Dozens protested inside and outside the UT Board of Trustees meeting on June 25th, even though the BOT refused to put the issue up for discussion. 45 state legislators signed a letter asking the BOT to talk about this topic. Instead, DiPietro simply responded with an email.

“We understand and respect your opinion and that of your colleagues, but we continue to hold that the decision in this matter rests with the Knoxville campus administration.”

In essence, DiPietro is saying that this was a UT-Knoxville decision and wants nothing to do with it.  Not exactly the best show of leadership but pickers can’t be choosers…

So what have UT-Knoxville Chancellor Jimmy Cheek and Tennessee Athletic Director said about this controversial issue?  Cheek wrote a letter printed in the Knoxville News-Sentinel on June 21st, and said the decision to consolidate things wasn’t rushed.

“Today, our Athletic Department is moving hand in hand with the university toward greater brand clarity and unity with the Power T and One Tennessee. Everyone at UT values the history and traditions that are foundations of our academic and athletics programs. We believe the Power T enhances these lifelong connecting points… We know these decisions and this direction are right for our athletics program, our student-athletes and coaches, and the university.”

Hart has stayed out of the public eye for most of the past few months, and has seemed to stick with media that he knows and trusts.  Back in February Hart spoke with UT athletics friendly, and gave an interview to “The Nation,” a Vol Network radio show.

“It will be good,” Hart said. “I can assure you. It will be good when all is said and done. When we’re in the transition with Nike, when all the new uniforms begin to roll out, it will be good for all parties concerned and we will not forget and we will continue to honor the tradition of Lady Vols.”

Ah yes.  Nike.  As luck would have it, the Nike contract kicked off on July 1st, the same day the Lady Vols name went away.  Because at the end of the day, the amount of merchandize sold is the most important thing for an athletic department.

But how can it be “One Tennessee” when the women’s basketball team is allowed to use the name “Lady Vols” while the women’s track team, the softball team, the rowing team, etc. are forced to switch the “Vols?”  All 18 Tennessee teams should have the same name if it is “One Tennessee,” right?

Cheek’s answer… “For those who have questioned our decision to stay with the Lady Vol logo for women’s basketball, the answer is quite clear. It is a tribute to Pat Summitt, her eight national titles and her national legacy.”

Sure.  Tennessee realized from the beginning that there would be considerably more public upheaval if they took the Lady Vols name from Summitt’s program only three years after she was forced to step down from the position as women’s basketball coach due to her fight against Alzheimer’s.
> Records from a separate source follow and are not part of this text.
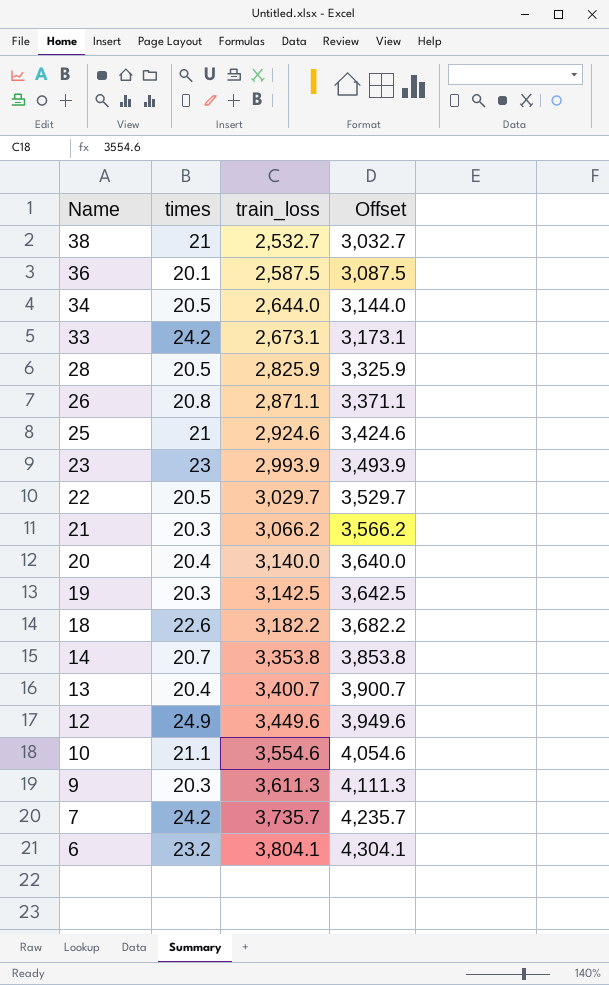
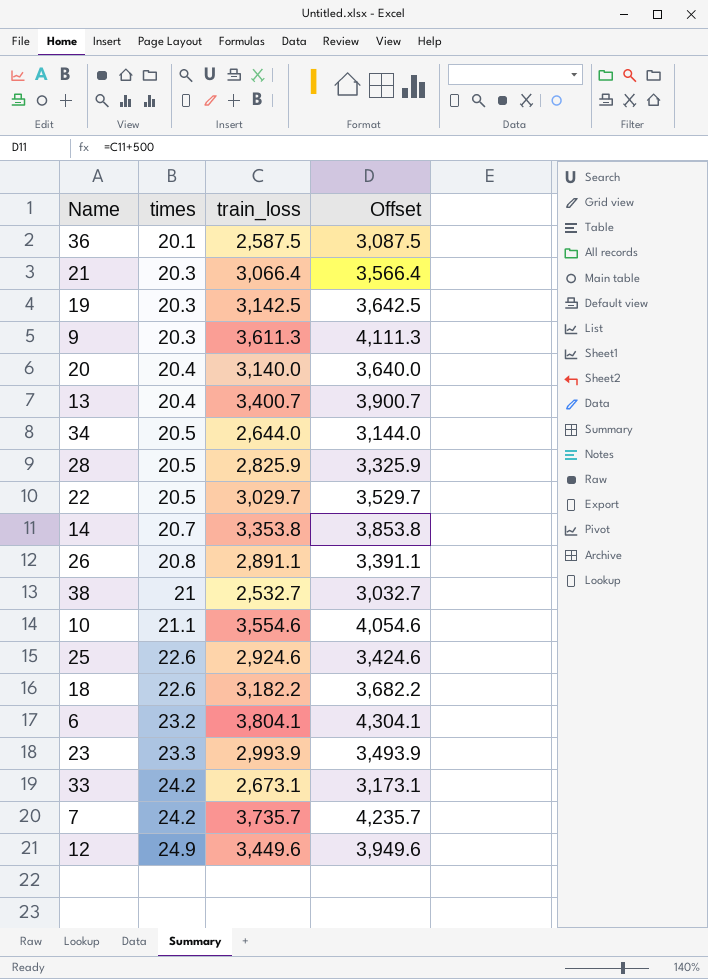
row order: Name descending -> times ascending
21 | train_loss: 3,066.2 -> 3,066.4
21 | Offset: 3,566.2 -> 3,566.4
26 | train_loss: 2,871.1 -> 2,891.1
26 | Offset: 3,371.1 -> 3,391.1
25 | times: 21 -> 22.6
23 | times: 23 -> 23.3

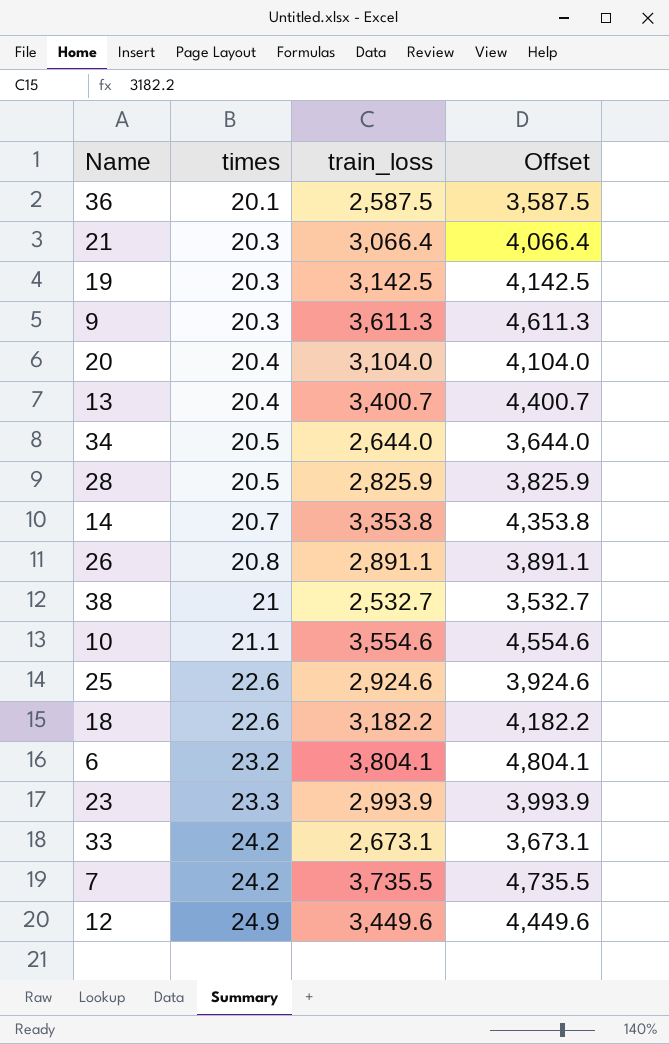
column Offset | formula: [train_loss] + 500 -> [train_loss] + 1000
row 22: 20.5 | 3,029.7 | 3,529.7 -> none
20 | train_loss: 3,140.0 -> 3,104.0
7 | train_loss: 3,735.7 -> 3,735.5

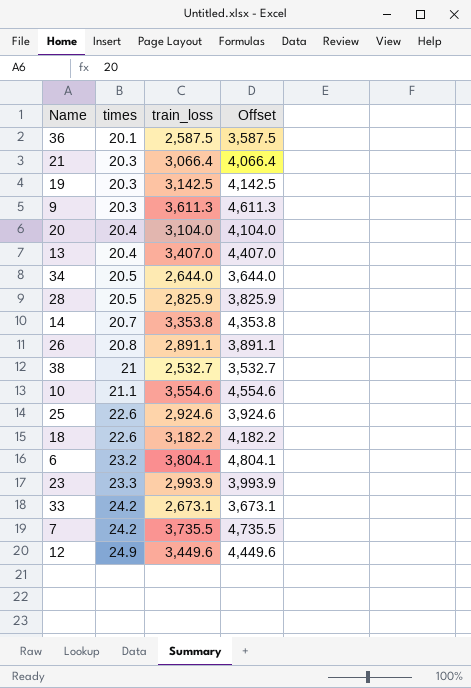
13 | train_loss: 3,400.7 -> 3,407.0
13 | Offset: 4,400.7 -> 4,407.0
That doesn’t mean they won’t go for that name as well a few years down the line.

What Cheek, Hart, DiPietro and others have done here is take something unique and make it like almost every other athletic department in the country.  They have done this despite the overwhelming criticism from their fans.

People that will never set foot in Knoxville know Tennessee is the home of the “Lady Vols.”